Exercise requirements: Repeat verbatim each line from the line with "text: Demo ->" to the end of the entries. Pictures do not belong in the copy.

□ □ □

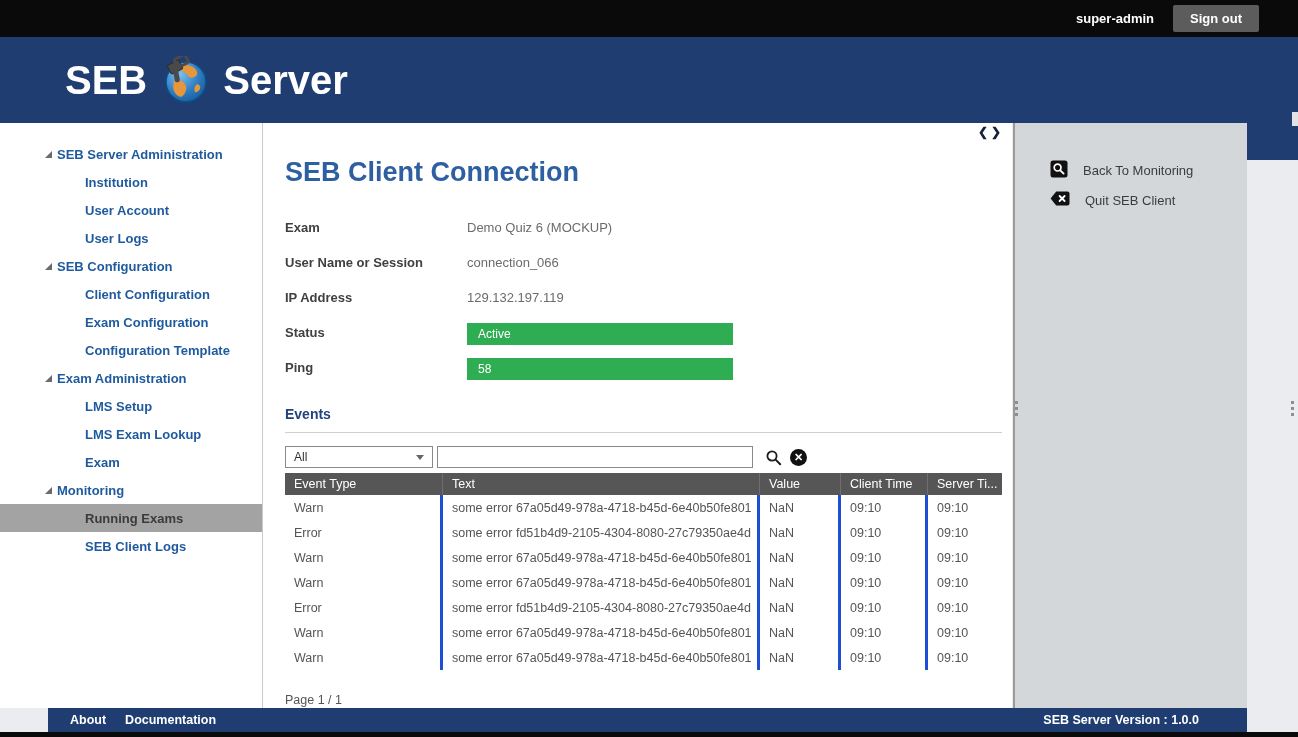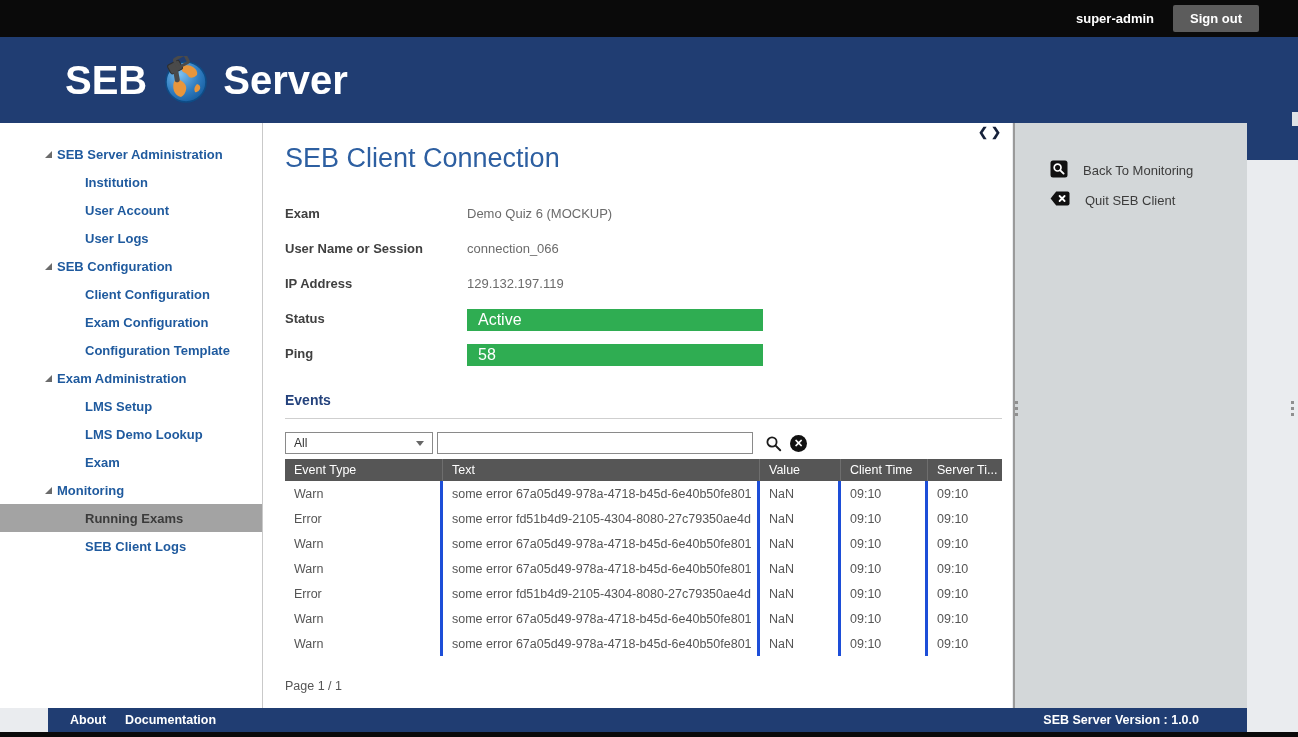"SEB Client Connection" .page-title { font-weight: 400 -> 700; margin-top: 20px -> 34px }
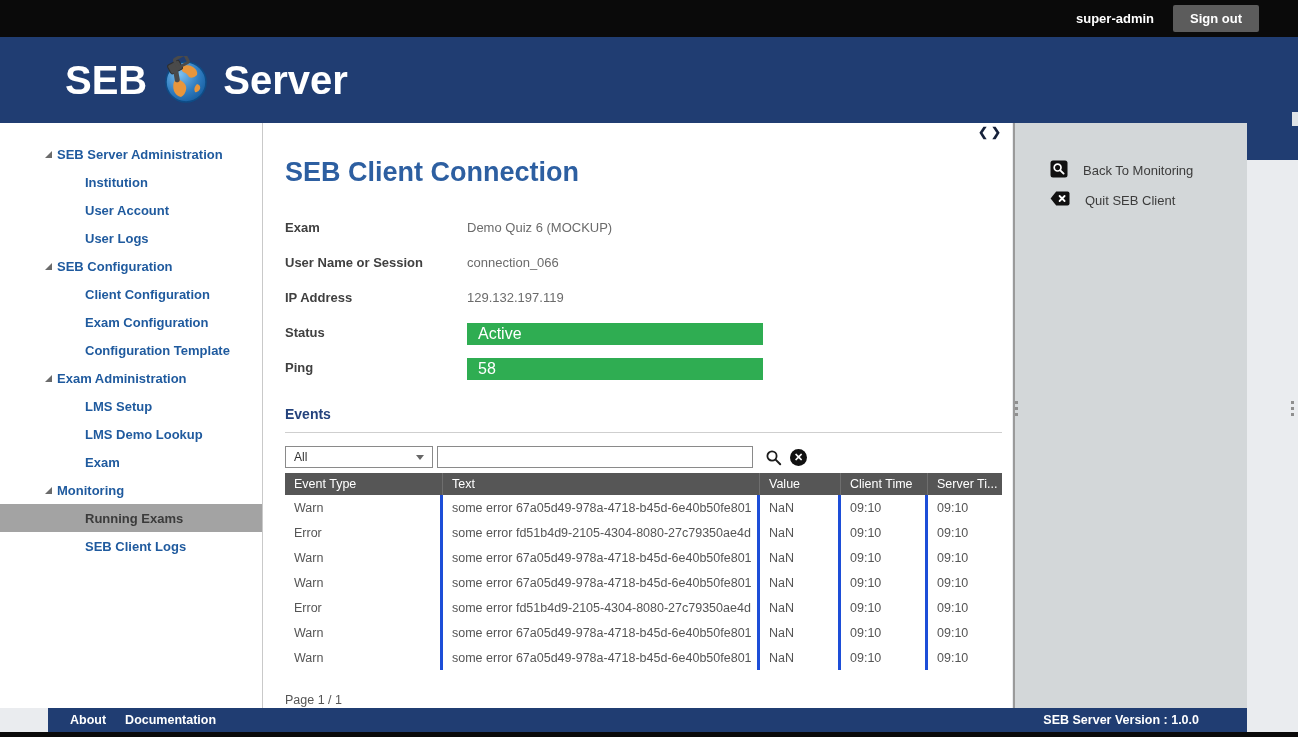"Active" .badge { font-size: 16px -> 12px; width: 296px -> 266px }
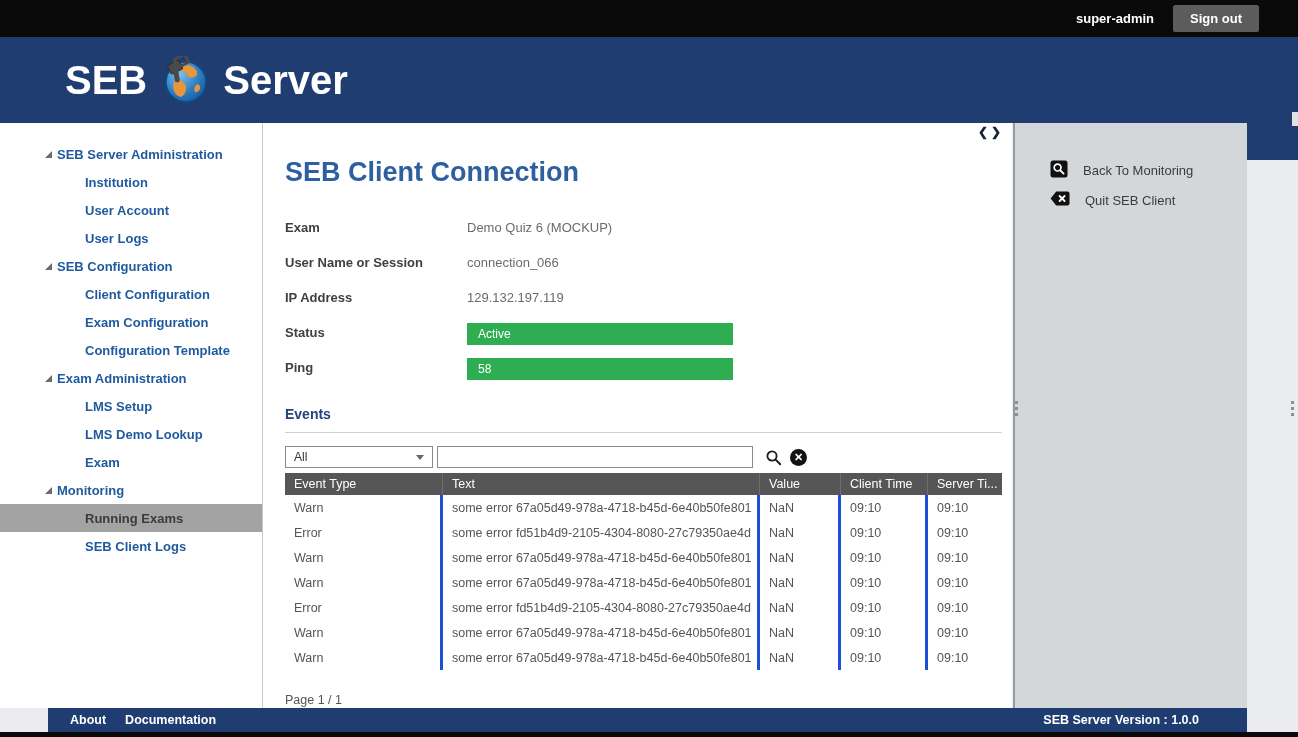"LMS Demo Lookup" span { text: Demo -> Exam }
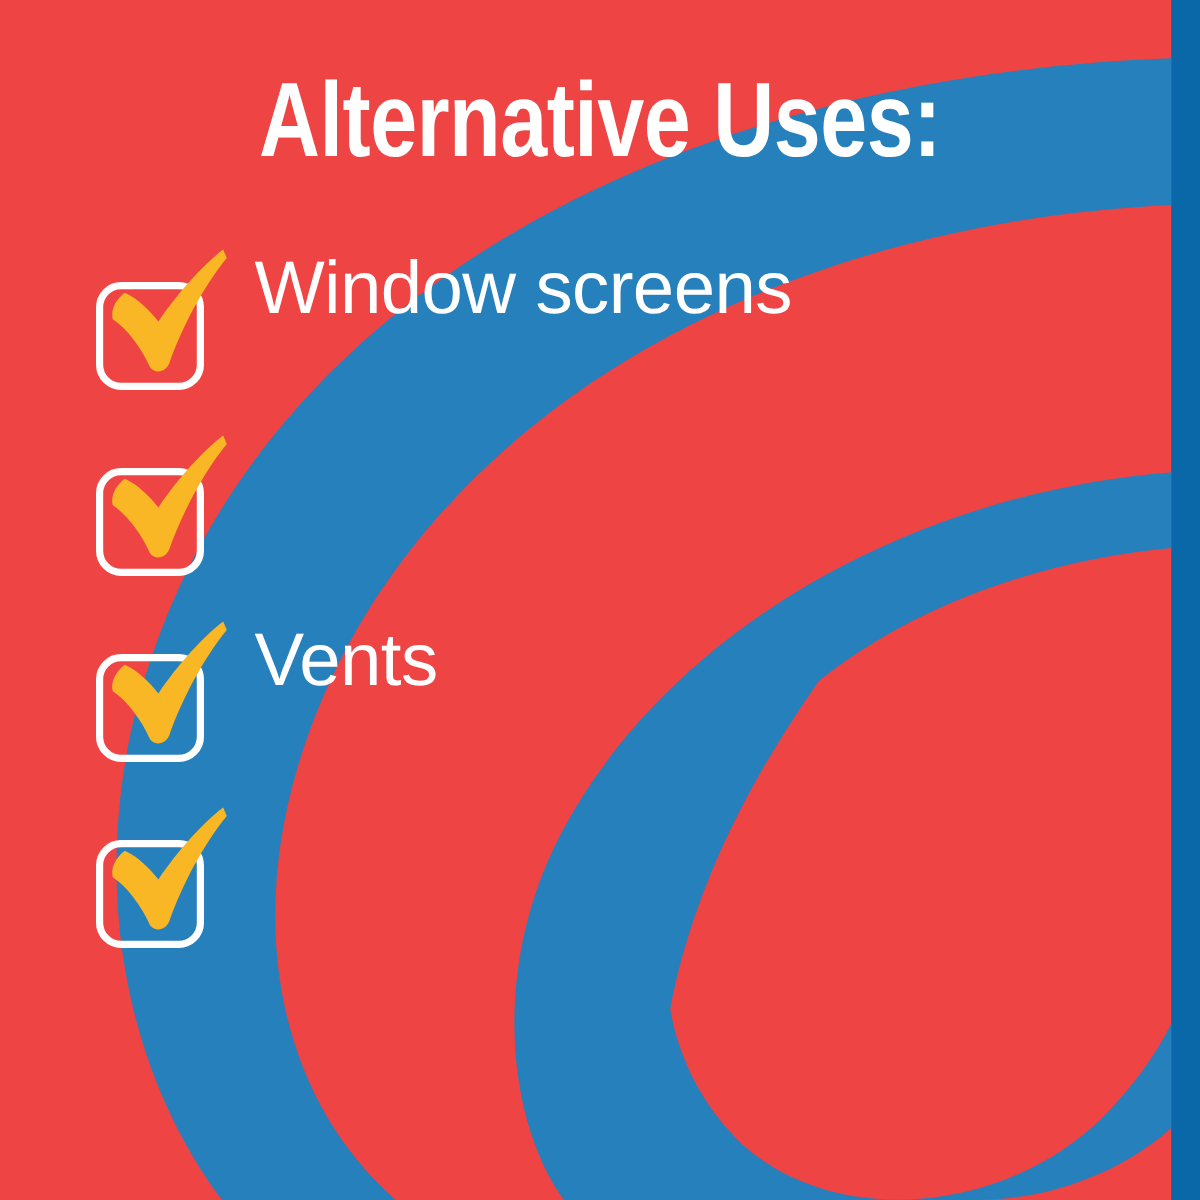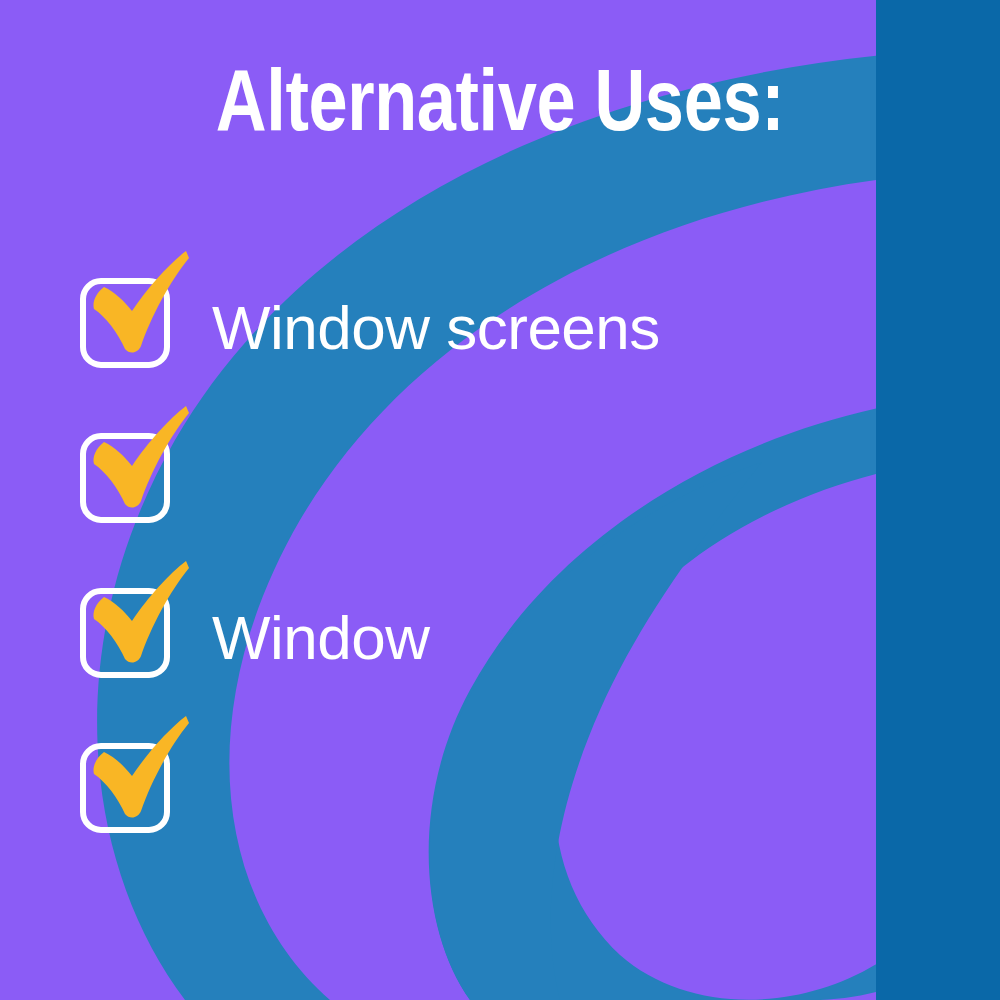"Alternative Uses:" #poster { background: #8b5cf6 -> #ef4444; width: 876px -> 976px }
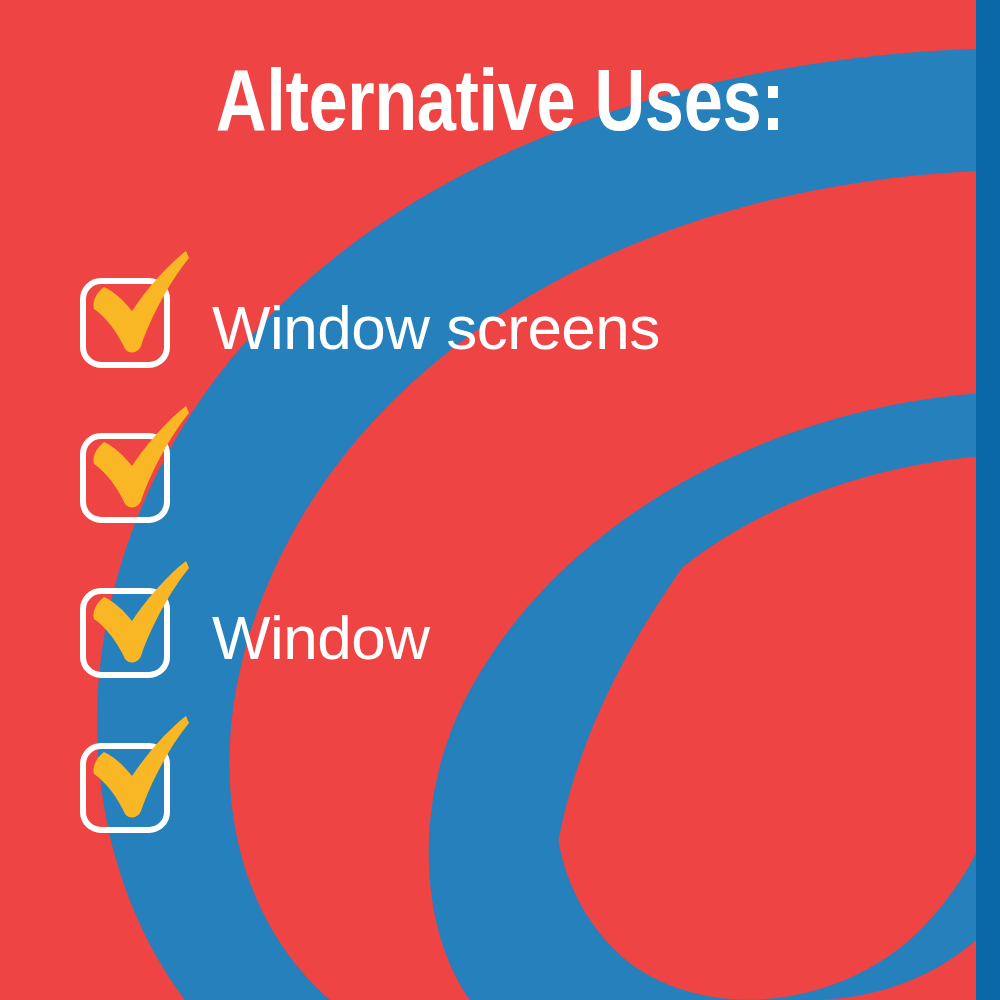"Window screens" .list-item { align-items: flex-end -> flex-start }
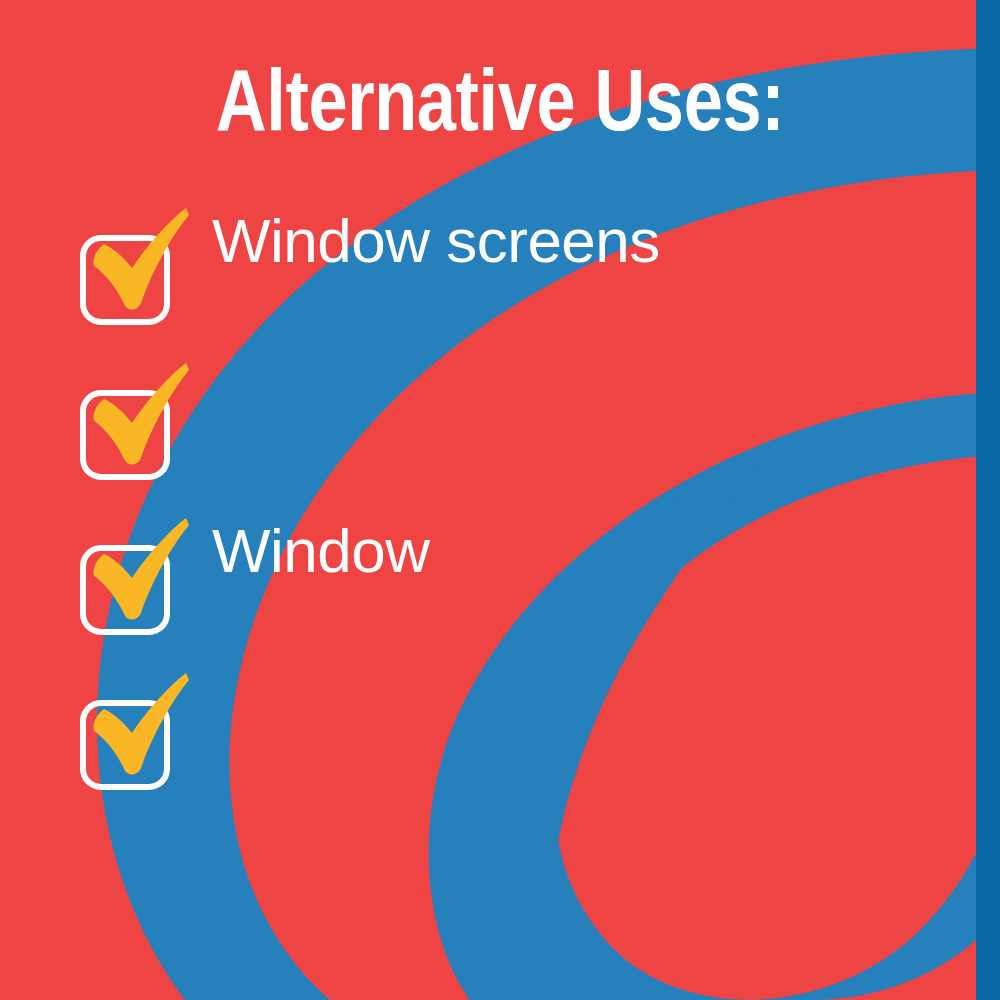"Window" span.item-label { text: Window -> Vents }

□ □ □

Written solution:
"LMS Demo Lookup" span { text: Demo -> Exam }
"Alternative Uses:" #poster { background: #8b5cf6 -> #ef4444; width: 876px -> 976px }
"Window screens" .list-item { align-items: flex-end -> flex-start }
"Window" span.item-label { text: Window -> Vents }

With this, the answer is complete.